Il tourna vers la Madeleine et suivit le flot de foule qui coulait accablee par la chaleur. Les grands cafes, pleins de monde, debordaient sur le trottoir, etalant leur public de buveurs sous la lumiere eclatante et crue de leur devanture illuminee. Devant eux, sur de petites tables carrees ou rondes, les verres contenaient des liquides rouges, jaunes, verts, bruns, de toutes les nuances; et dans l'interieur des carafes on voyait briller les gros cylindres transparents de glace qui refroidissaient la belle eau claire.

Duroy avait ralenti sa marche, et l'envie de boire lui sechait la gorge.

Une soif chaude, une soif de soir d'ete le tenait, et il pensait a la sensation delicieuse des boissons froides coulant dans la bouche. Mais s'il buvait seulement deux bocks dans la soiree, adieu le maigre souper du lendemain, et il les connaissait trop, les heures affamees de la fin du mois.

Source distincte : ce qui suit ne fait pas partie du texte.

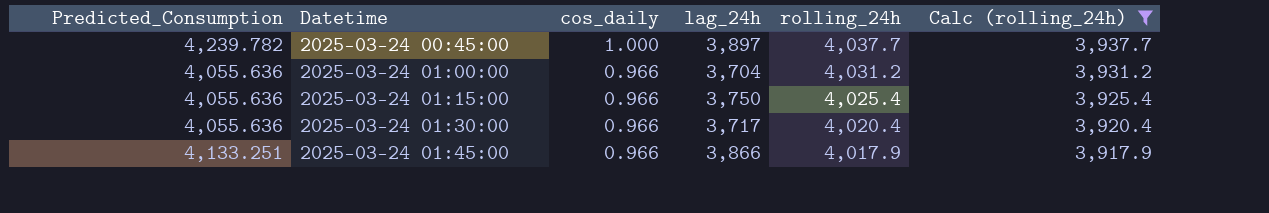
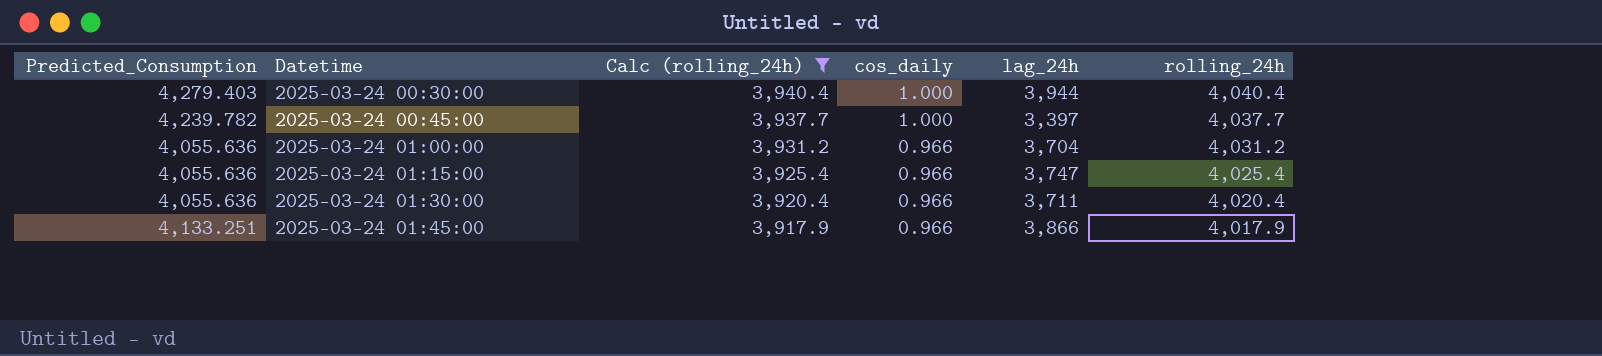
column Calc (rolling_24h) | position: 6 -> 3
row 2025-03-24 00:30:00: none -> 4,279.403 | 3,940.4 | 1.000 | 3,944 | 4,040.4
2025-03-24 00:45:00 | lag_24h: 3,897 -> 3,397
2025-03-24 01:15:00 | lag_24h: 3,750 -> 3,747
2025-03-24 01:30:00 | lag_24h: 3,717 -> 3,711

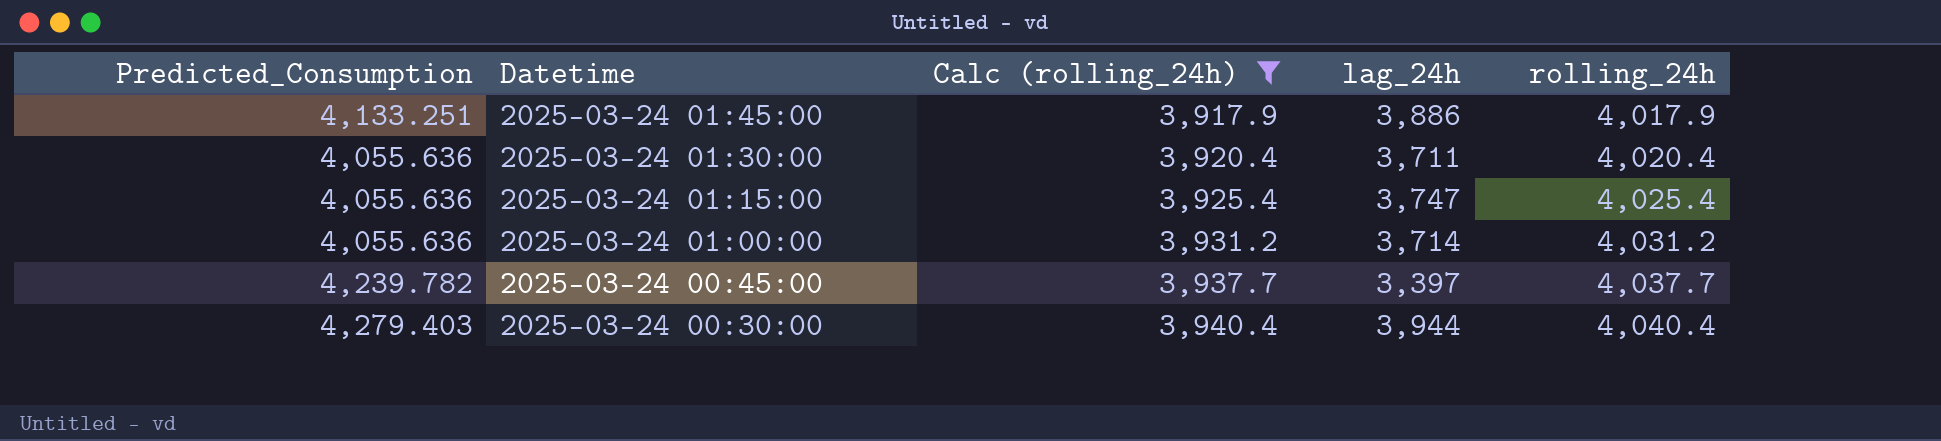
row order: Datetime ascending -> Datetime descending
column cos_daily | position: 4 -> none
2025-03-24 01:45:00 | lag_24h: 3,866 -> 3,886
2025-03-24 01:00:00 | lag_24h: 3,704 -> 3,714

Il se dit: «Il faut que je gagne dix heures et je prendrai mon bock a l'Americain. Nom d'un chien! que j'ai soif tout de meme!» Et il regardait tous ces hommes attables et buvant, tous ces hommes qui pouvaient se desalterer tant qu'il leur plaisait. Il allait, passant devant les cafes d'un air crane et gaillard, et il jugeait d'un coup d'oeil, a la mine, a l'habit, ce que chaque consommateur devait porter d'argent sur lui. Et une colere l'envahissait contre ces gens assis et tranquilles. En fouillant leurs poches, on trouverait de l'or, de la monnaie blanche et des sous. En moyenne chacun devait avoir au moins deux louis; ils etaient bien une centaine par cafe; cent fois deux louis font quatre mille francs! Il murmurait: «Les cochons!» tout en se dandinant avec grace. S'il avait pu en tenir un au coin d'une rue, dans l'ombre bien noire, il lui aurait tordu le cou, ma foi, sans scrupule, comme il faisait aux volailles des paysans, aux jours de grandes manoeuvres.